A review of catalytic partial oxidation of methane to synthesis gas with emphasis on reaction mechanisms over transition metal catalysts

TLDR: In this article, an extensive table on contributions to catalytic partial oxidation of methane over transition metal catalysts in the literature is provided, and both theoretical and experimental evidence pointing to inherent differences in the reaction mechanism over transition metals.

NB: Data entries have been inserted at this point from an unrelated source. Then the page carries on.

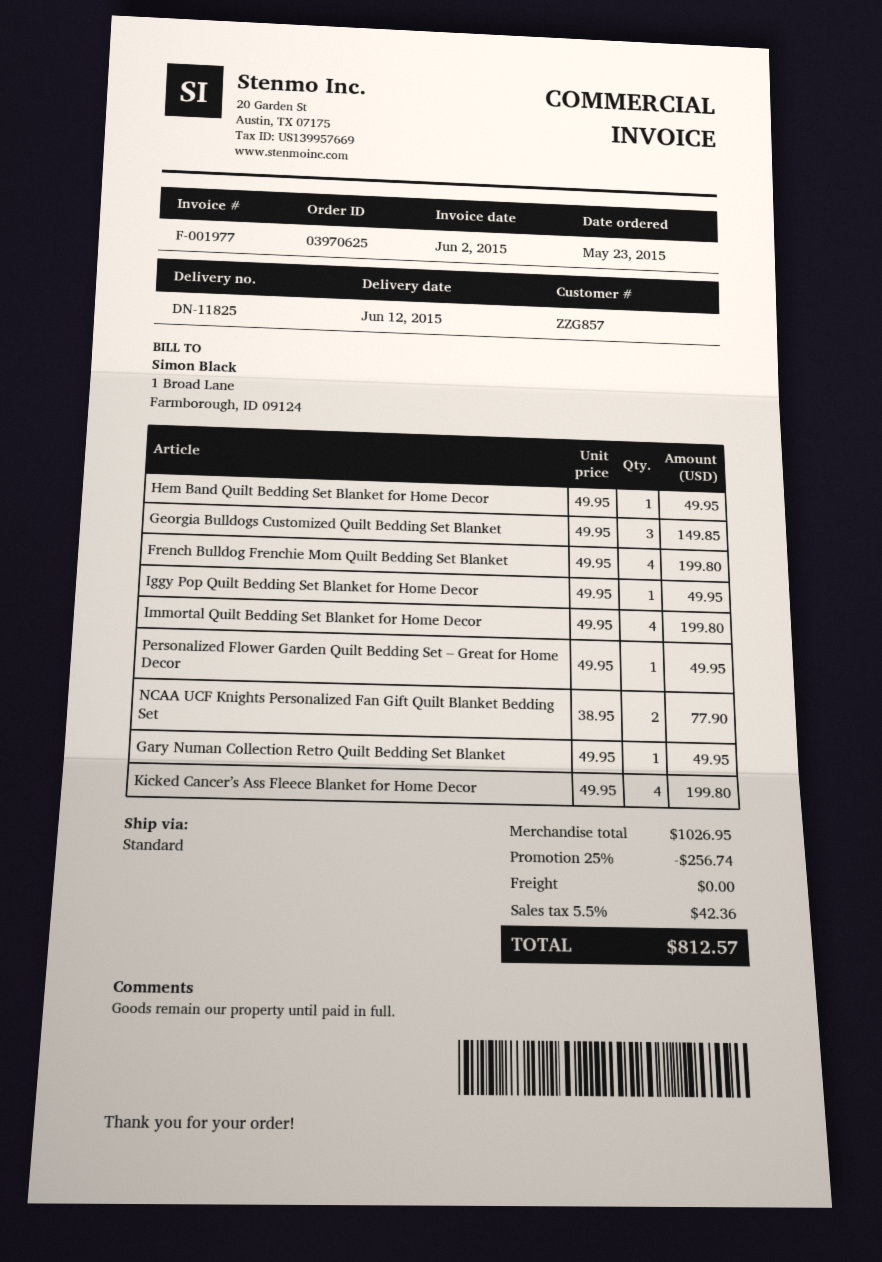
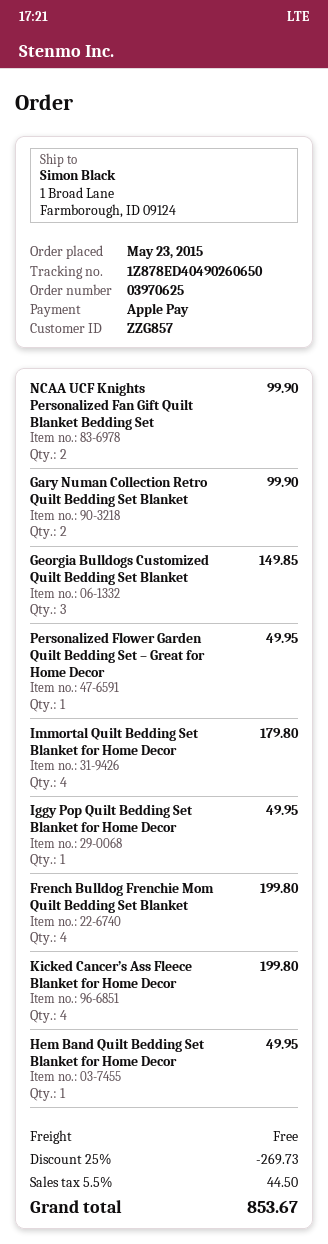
Immortal Quilt Bedding Set Blanket for Home Decor: 4 for 199.80 -> 4 for 179.80
NCAA UCF Knights Personalized Fan Gift Quilt Blanket Bedding Set: 2 for 77.90 -> 2 for 99.90
Gary Numan Collection Retro Quilt Bedding Set Blanket: 1 for 49.95 -> 2 for 99.90
discount: 25% = 256.74 -> 25% = 269.73
tax: 5.5% = 42.36 -> 5.5% = 44.50
total: 812.57 -> 853.67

Abstract: Catalytic partial oxidation of methane has been reviewed with an emphasis on the reaction mechanisms over transition metal catalysts. The thermodynamics and aspects related to heat and mass transport is also evaluated, and an extensive table on research contributions to methane partial oxidation over transition metal catalysts in the literature is provided. Presented are both theoretical and experimental evidence pointing to inherent differences in the reaction mechanism over transition metals. These differences are related to methane dissociation, binding site preferences, the stability of OH surface species, surface residence times of active species and contributions from lattice oxygen atoms and support species. Methane dissociation requires a reduced metal surface, but at elevated temperatures oxides of active species may be reduced by direct interaction with methane or from the reaction with H, H2, C or CO. The comparison of elementary reaction steps on Pt and Rh illustrates that a key factor to produce hydrogen as a primary product is a high activation energy barrier to the formation of OH. Another essential property for the formation of H2 and CO as primary products is a low surface coverage of intermediates, such that the probability of O–H, OH–H and CO–O interactions are reduced. The local concentrations of reactants and products change rapidly through the catalyst bed. This influences the reaction mechanisms, but the product composition is typically close to equilibrated at the bed exit temperature.